In [None]:
%matplotlib inline

import matplotlib.pyplot as plt 
import matplotlib
import pickle
import pandas as pd
import numpy as np
from pandas.plotting import scatter_matrix

from sklearn.linear_model import LogisticRegression
from sklearn.utils.validation import column_or_1d
from sklearn.metrics import f1_score
from sklearn.metrics import classification_report
from sklearn.model_selection import cross_val_score
from sklearn.model_selection import StratifiedShuffleSplit
from sklearn.metrics import confusion_matrix
from sklearn.model_selection import cross_val_score
from sklearn.svm import SVC

In [None]:
with open('../../data/transformed_data.pkl','rb') as f:
    transformed_data = pickle.load(f)
    f.close()
    
with open('../../data/targets.pkl','rb') as f:
    targets = column_or_1d(pickle.load(f))
    f.close()


#df = pd.DataFrame(np.c_[transformed_data, targets])

#df.columns = ['start_date_unix', 'start_date_weekday', 'start_date_dayofyear', 'start_date_day', 
#                'start_date_week', 'start_date_month', 'start_date_hour','time_delta',
#                'comment_why_you_came_strlength',
#                'comment_why_you_came_capsratio', 'comment_where_for_help_strlength',
#                'comment_where_for_help_capsratio','comment_further_comments_strlength',
#                'comment_further_comments_capsratio','target']

In [None]:
split = StratifiedShuffleSplit(n_splits = 1, test_size=0.2, random_state=1337)
for train_index, test_index in split.split(transformed_data, targets):
    train_index = train_index
    test_index=test_index


In [None]:
print('test_m =', len(test_index))
print('train_m =', len(train_index))
print('proportion of targets =',sum(targets[test_index])/len(targets[test_index]))
print('proportion of targets =',sum(targets[train_index])/len(targets[train_index]))

train_X = transformed_data[train_index]
train_y = targets[train_index]
test_X = transformed_data[test_index]
test_y = targets[test_index]

# Try to solve label shape error

from sklearn.utils import column_or_1d
train_y = column_or_1d(train_y)
test_y = column_or_1d(test_y)

## RandomForest classifier

In [None]:
from sklearn.ensemble import RandomForestClassifier
from sklearn.tree import DecisionTreeClassifier

rf = RandomForestClassifier(random_state=42, n_jobs=-1, 
                            max_features=None,
                            oob_score=True, 
                            n_estimators=500)
rf.fit(train_X, train_y)

rf.oob_score_

In [None]:
from sklearn.metrics import accuracy_score

test_pred = rf.predict(test_X)
class_report = classification_report(test_y, test_pred)
print(class_report)

print(confusion_matrix(test_y, test_pred))

So the model often thinks that surveys are 'not ok' (and therefore will go on to human classifiers) when in fact they are 'ok' (this is fine because a human will later classify them), but the model very rarely thinks a survey is 'ok' when it is not ok.
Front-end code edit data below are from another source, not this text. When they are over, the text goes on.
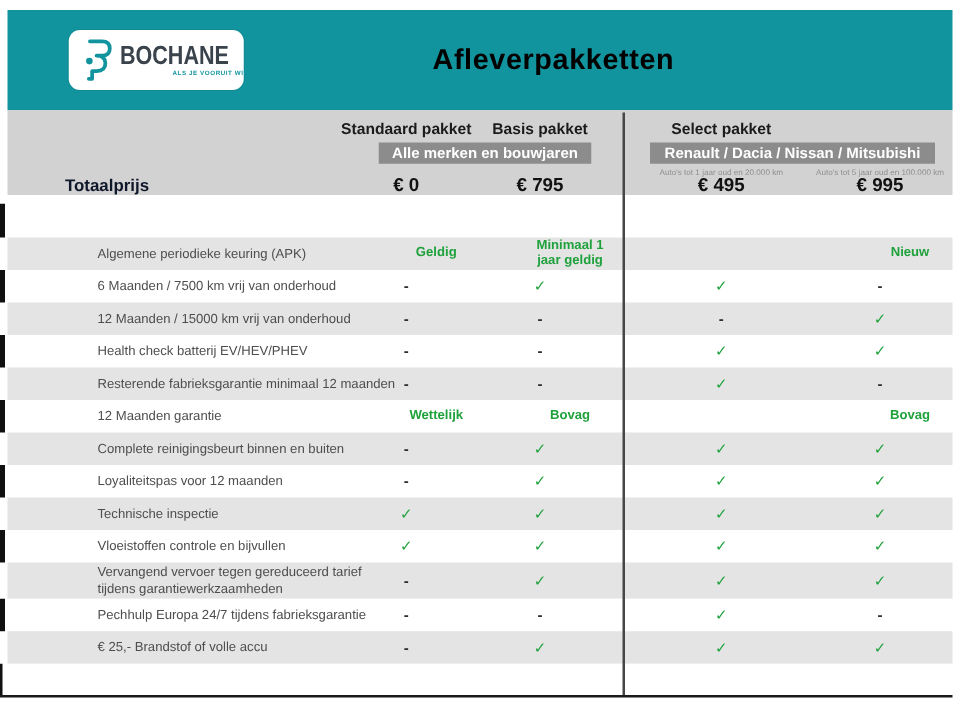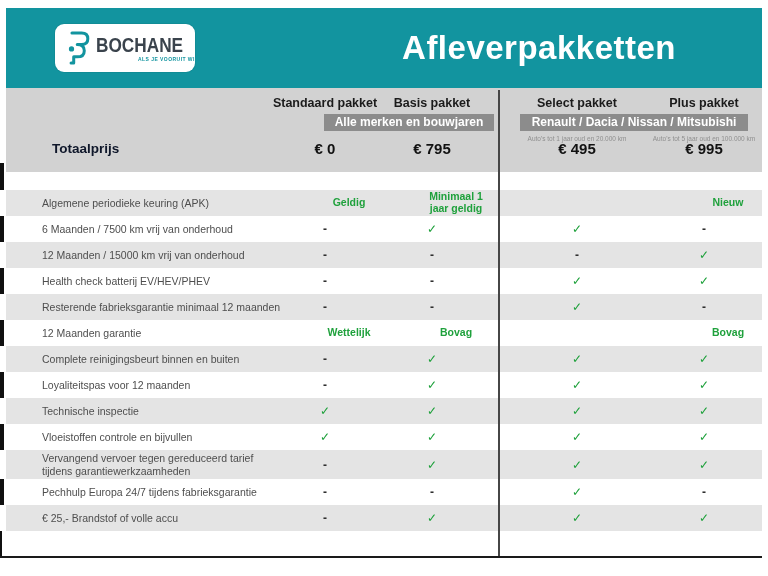--- a/index.html
+++ b/index.html
@@ -29,7 +29,7 @@
   }
   .main-title{
     position:absolute;left:340px;top:50%;transform:translateY(-50%);
-    width:330px;text-align:right;color:#ffffff;font-size:33px;font-weight:bold;
+    width:330px;text-align:left;color:#000000;font-size:23px;font-weight:bold;
     letter-spacing:0.5px;
   }
 

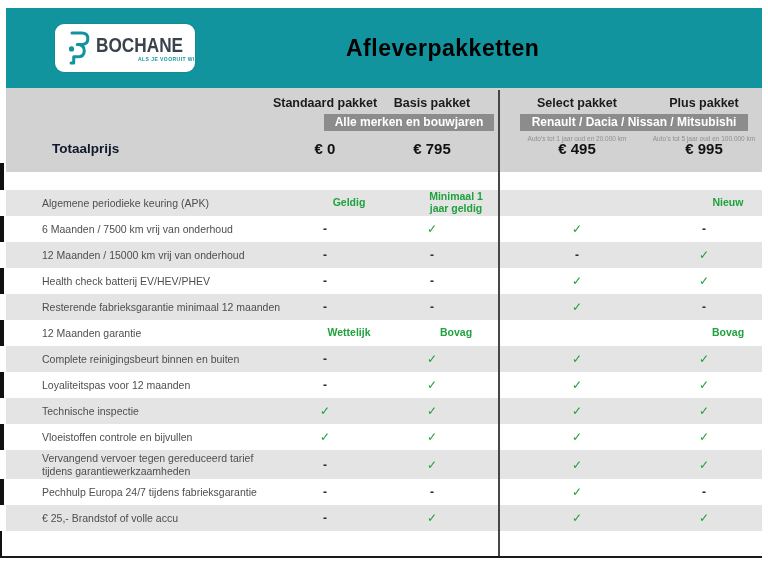--- a/index.html
+++ b/index.html
@@ -34,7 +34,7 @@
   }
 
   
-  .header-band{position:absolute;left:6px;top:88px;width:756px;height:84px;background:#D2D2D2;}
+  .header-band{position:absolute;left:6px;top:88px;width:756px;height:68px;background:#D2D2D2;}
   .col-title{position:absolute;top:8px;height:16px;width:120px;text-align:center;
     font-size:12.5px;font-weight:bold;color:#1b1b1b;}
   .ct1{left:259px;} .ct2{left:366px;} .ct3{left:511px;} .ct4{left:638px;}

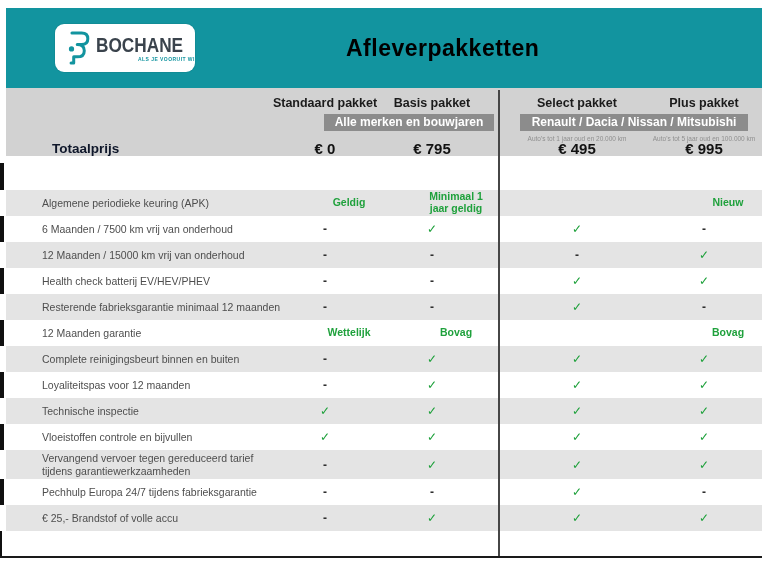--- a/index.html
+++ b/index.html
@@ -93,7 +93,6 @@
     <div class="col-title ct1">Standaard pakket</div>
     <div class="col-title ct2">Basis pakket</div>
     <div class="col-title ct3">Select pakket</div>
-    <div class="col-title ct4">Plus pakket</div>
 
     <div class="group-badge gb1">Alle merken en bouwjaren</div>
     <div class="group-badge gb2">Renault / Dacia / Nissan / Mitsubishi</div>

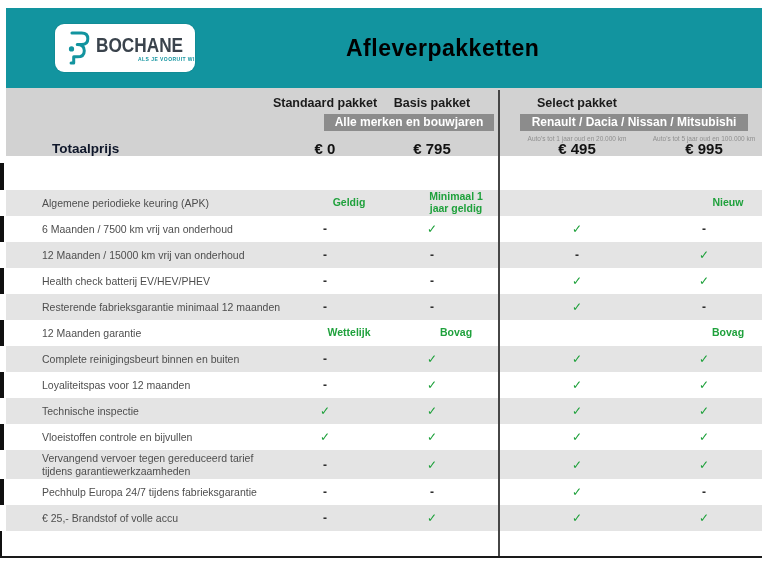--- a/index.html
+++ b/index.html
@@ -40,7 +40,7 @@
   .ct1{left:259px;} .ct2{left:366px;} .ct3{left:511px;} .ct4{left:638px;}
   .group-badge{position:absolute;top:26px;height:17px;background:#8C8C8C;color:#ffffff;
     font-size:12px;font-weight:bold;text-align:center;line-height:17px;}
-  .gb1{left:297px;width:170px;margin-left:21px;}
+  .gb1{left:297px;width:170px;}
   .gb2{left:514px;width:228px;}
   .col-subtitle{position:absolute;top:47px;width:150px;text-align:center;
     font-size:6.5px;color:#8f8f8f;}

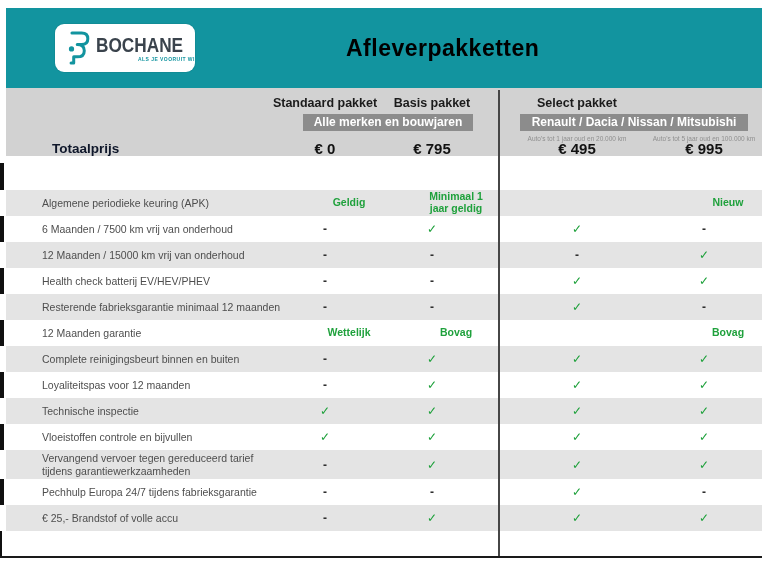--- a/index.html
+++ b/index.html
@@ -58,7 +58,7 @@
   .frow.gray{background:#E4E4E4;}
   .frow.white{background:#ffffff;}
   .frow.white::before{content:"";position:absolute;left:-6px;top:0;bottom:0;width:4px;background:#101010;}
-  .flabel{padding-left:36px;font-size:10.5px;color:#4E4E4E;line-height:1.15;white-space:pre-line;}
+  .flabel{padding-left:72px;font-size:10.5px;color:#4E4E4E;line-height:1.15;white-space:pre-line;}
   .fcell{position:absolute;top:0;bottom:0;width:120px;display:flex;align-items:center;justify-content:center;}
   .fc1{left:259px;} .fc2{left:366px;} .fc3{left:511px;} .fc4{left:638px;}
   .check{color:#1FA13C;font-size:12px;line-height:1;}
This is the ideal balance because it will prevent us from accidentally removing surveys from the human pool prematurely.

## Optimising parameters with RandomizedSearch/GridSearch

Which variables can we tune in the RandomizedSearch?

In [None]:
rf.get_params().keys()

In [None]:
from sklearn.model_selection import RandomizedSearchCV
from scipy.stats import randint

param_distribs = {
        #'n_estimators': randint(low=1, high=500),
        'max_leaf_nodes': randint(low=1, high=40),
    # TO access the parameters of the underlying Decision Tree, use
    # base_estimator__...
        'max_depth': randint(1,25),
    }

rnd_search = RandomizedSearchCV(rf, param_distributions=param_distribs,
                                n_iter=10, cv=5, scoring='f1', random_state=42)

In [None]:
rnd_search.fit(train_X, train_y)

In [None]:
cvres = rnd_search.cv_results_
for mean_score, params in zip(cvres["mean_test_score"], cvres["params"]):
    print(round(mean_score,3), params)

In [None]:
rnd_search.best_estimator_